Exponentially rising CO2
is driving climate change, and causing acidification of both marine and freshwater environments. Physiologists have long known that CO2
directly affects acid-base and ion regulation, respiratory function, and aerobic performance.
More recently, many studies have demonstrated that elevated CO2
projected for end of this century has dramatic effects on behaviours linked to sensory stimuli (smell, hearing and vision), that have negative implications for fitness and survival.
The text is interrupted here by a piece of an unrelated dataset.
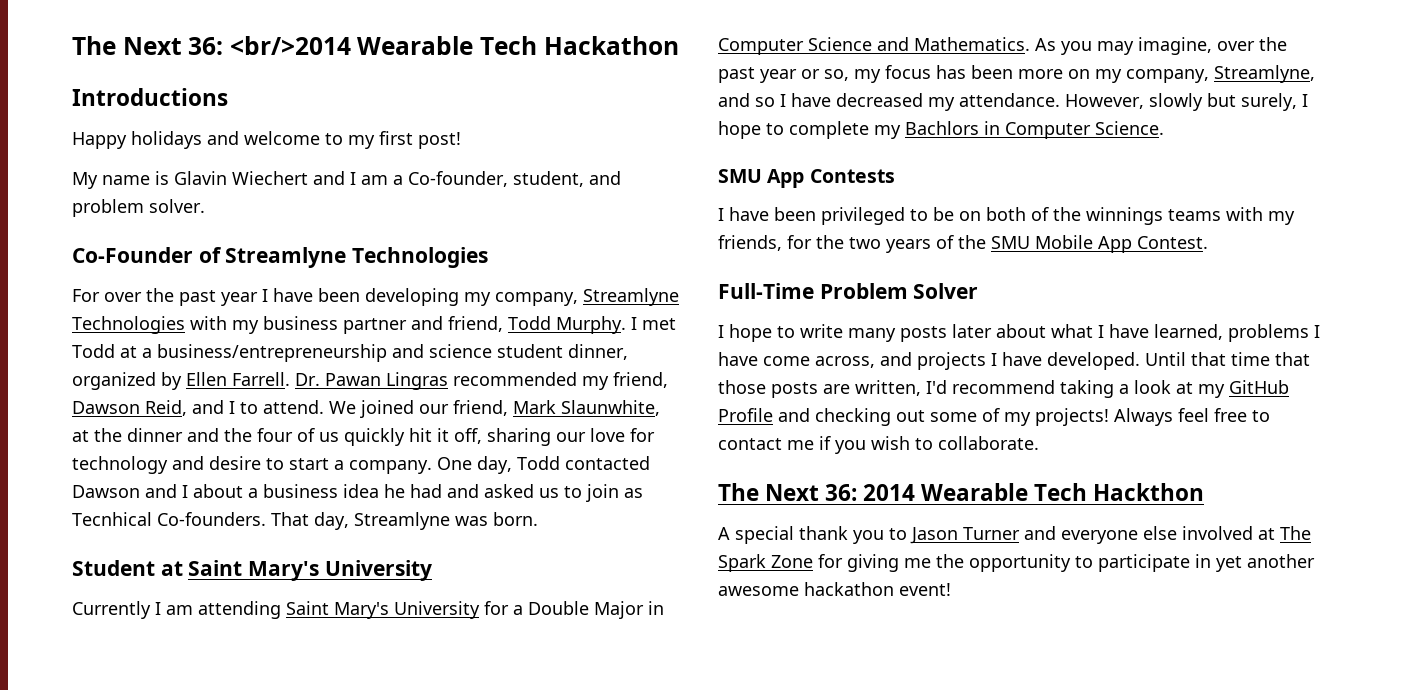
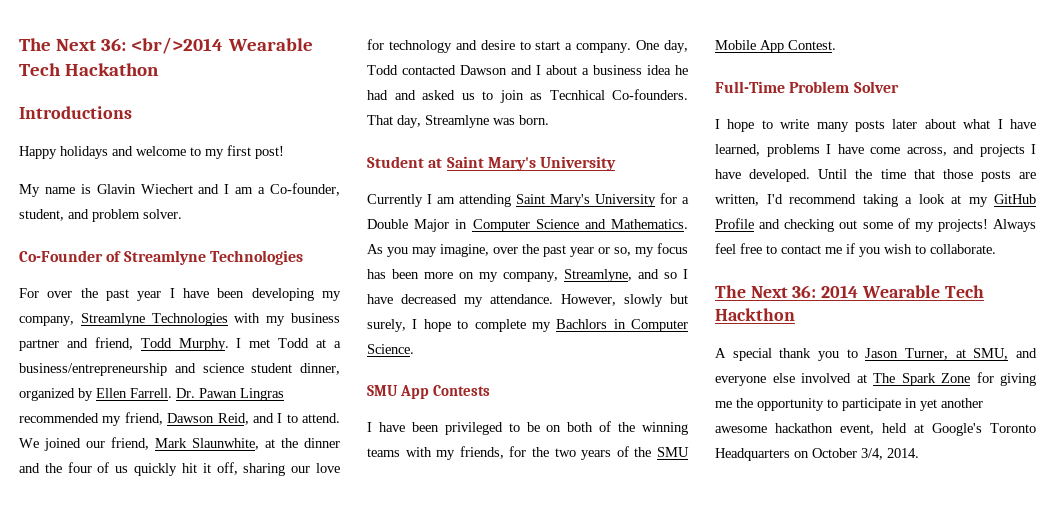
[1086,207,1163,225] winnings -> [642,422,688,435] winning
[1191,352,1226,366] that -> [855,169,873,179] the
[963,527,1020,540] Turner -> [905,348,1009,360] Turner, at SMU,
[899,583,951,596] event! -> [840,423,1036,436] [715,448,919,461] event, held at Google's Toronto Headquarters on October 3/4, 2014.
Some sectors of the aquaculture industry have been farming aquatic animals at extremely high CO2
levels long before the term 'ocean acidification' was coined, with limited detrimental effects reported. It is vital to understand the physiological mechanisms behind this variability in resilience to high CO2
. Potential explanations include: the relatively benign environment in aquaculture (abundant feed, disease and predator control); co-selection for CO2
-tolerance; high 'control' CO2
levels in aquaculture studies.
Who should attend?
This symposium will highlight insights the two communities can offer from marine and freshwater settings. Bringing together climate change and aquaculture scientists will stimulate discussion on the direction of future research priorities and mitigation strategies to alleviate negative impacts of high CO2
on future aquatic ecosystems and the sustainable production of fish, invertebrates and algae in aquaculture.